START Data for this exercise

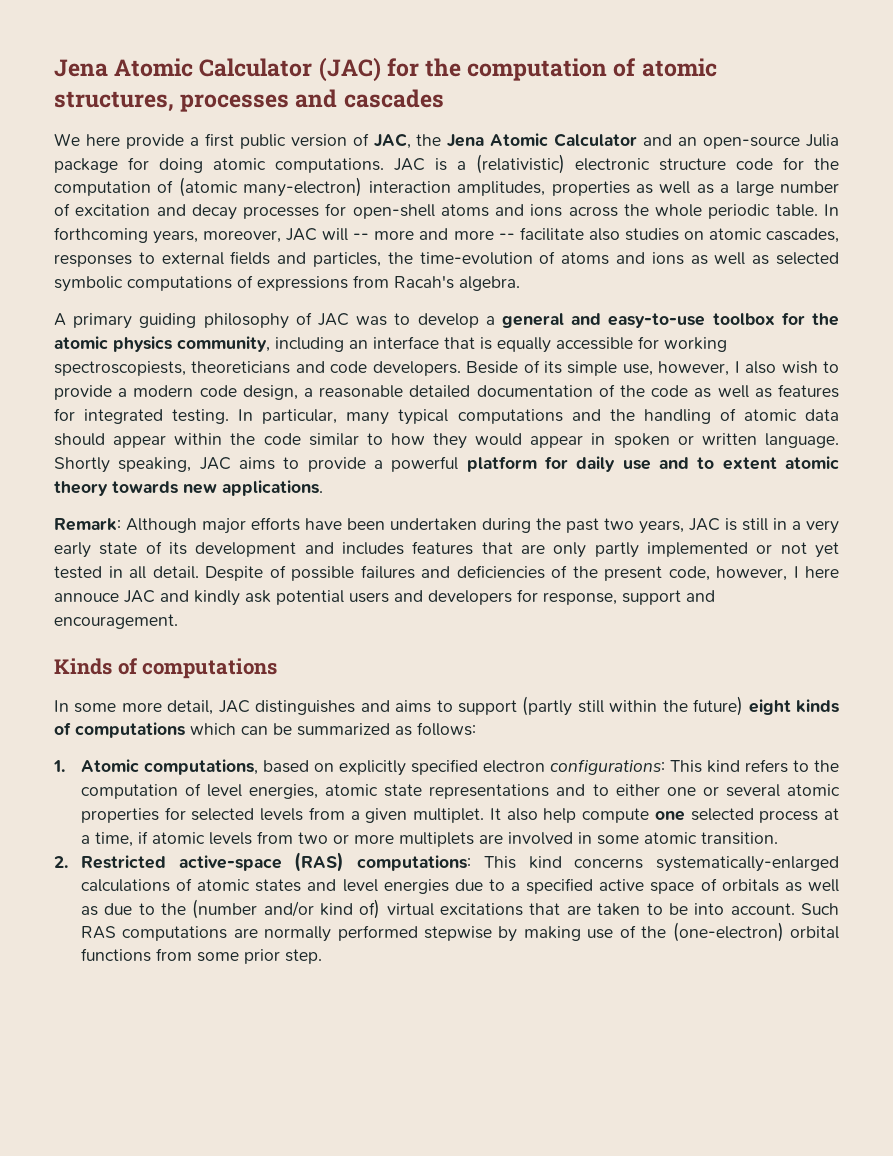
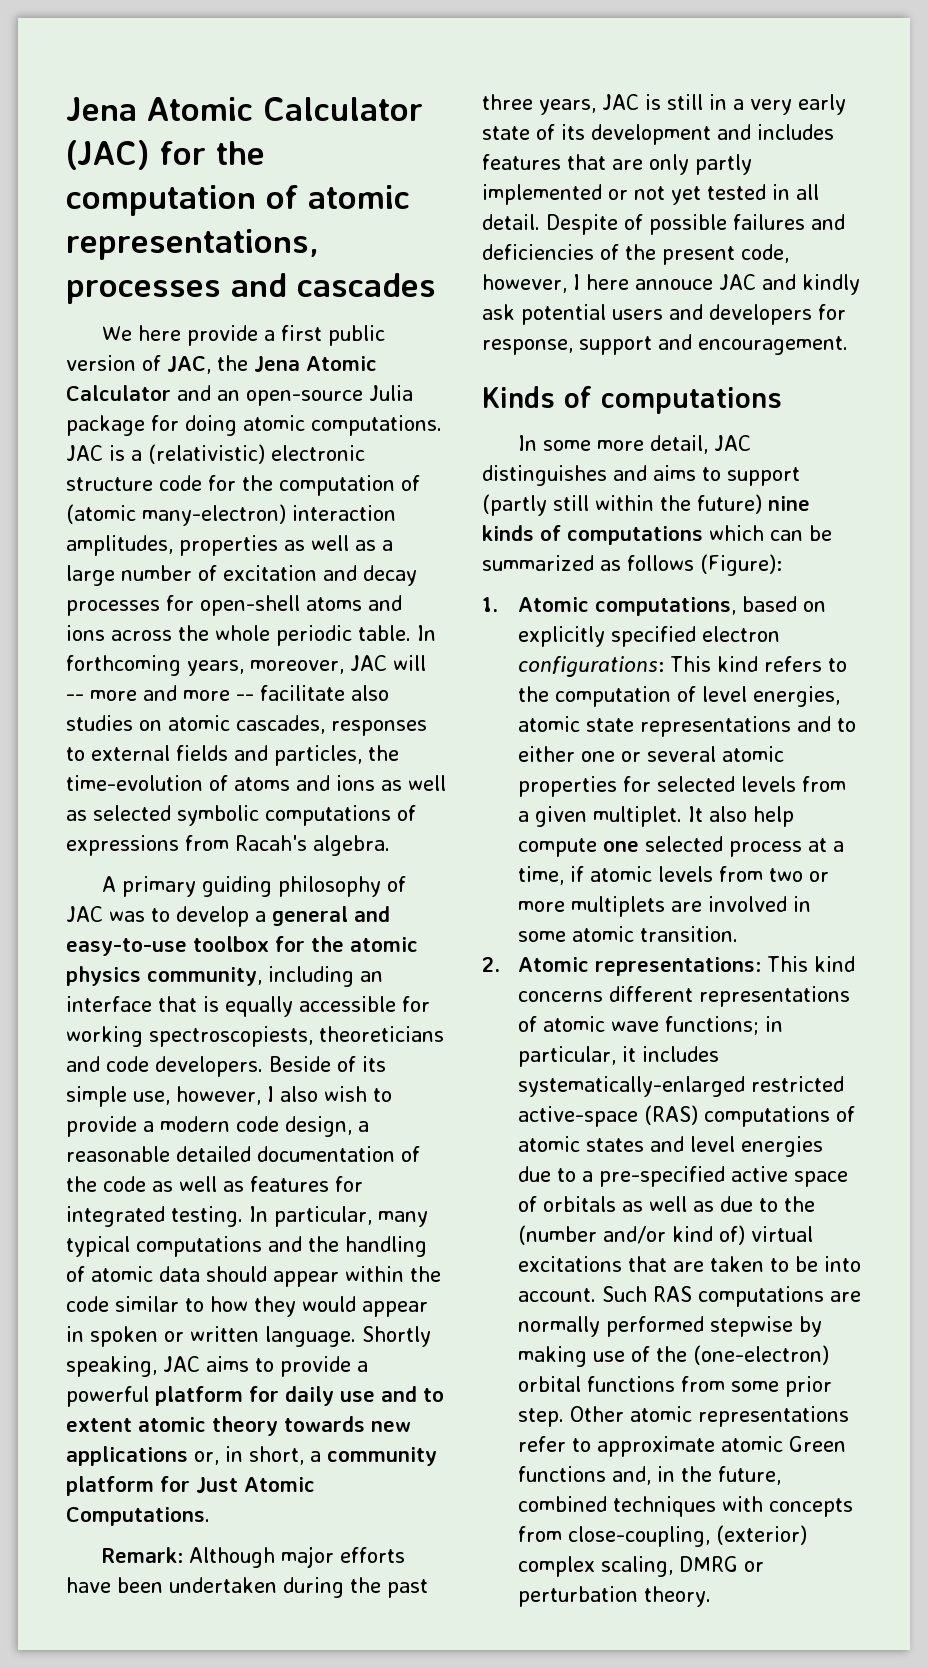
[54,91,174,112] structures, -> [66,229,319,260] representations,
[222,480,323,496] applications. -> [66,1446,437,1466] [66,1476,315,1496] [66,1507,210,1526] applications or, in short, a community platform for Just Atomic Computations.
[604,518,634,530] two -> [482,94,533,110] three
[748,699,791,715] eight -> [768,496,810,511] nine
[417,722,476,736] follows: -> [627,554,782,576] follows (Figure):
[80,852,840,872] [80,879,170,892] Restricted active-space (RAS) computations: This kind concerns systematically-enlarged calculations -> [518,956,856,976] [518,986,851,1007] [518,1016,784,1035] [518,1046,720,1067] [518,1076,845,1097] [518,1105,831,1127] Atomic representations: This kind concerns different representations of atomic wave functions; in particular, it includes systematically-enlarged restricted active-space (RAS) computations
[526,878,594,894] specified -> [599,1166,726,1187] pre-specified
(322, 956) none -> [570,1406,850,1427] [518,1436,847,1457] [518,1466,782,1485] [518,1496,854,1517] [518,1525,808,1547] [518,1556,765,1577] [518,1586,712,1607] Other atomic representations refer to approximate atomic Green functions and, in the future, combined techniques with concepts from close-coupling, (exterior) complex scaling, DMRG or perturbation theory.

END Data for this exercise

**What you are asked to do:**
In the answer, set down only the lines from the opening line of the listing through the line that holds "[748,699,791,715] eight ->", exactly as they appear, minus the pictures.

**Result of this exercise:**
[54,91,174,112] structures, -> [66,229,319,260] representations,
[222,480,323,496] applications. -> [66,1446,437,1466] [66,1476,315,1496] [66,1507,210,1526] applications or, in short, a community platform for Just Atomic Computations.
[604,518,634,530] two -> [482,94,533,110] three
[748,699,791,715] eight -> [768,496,810,511] nine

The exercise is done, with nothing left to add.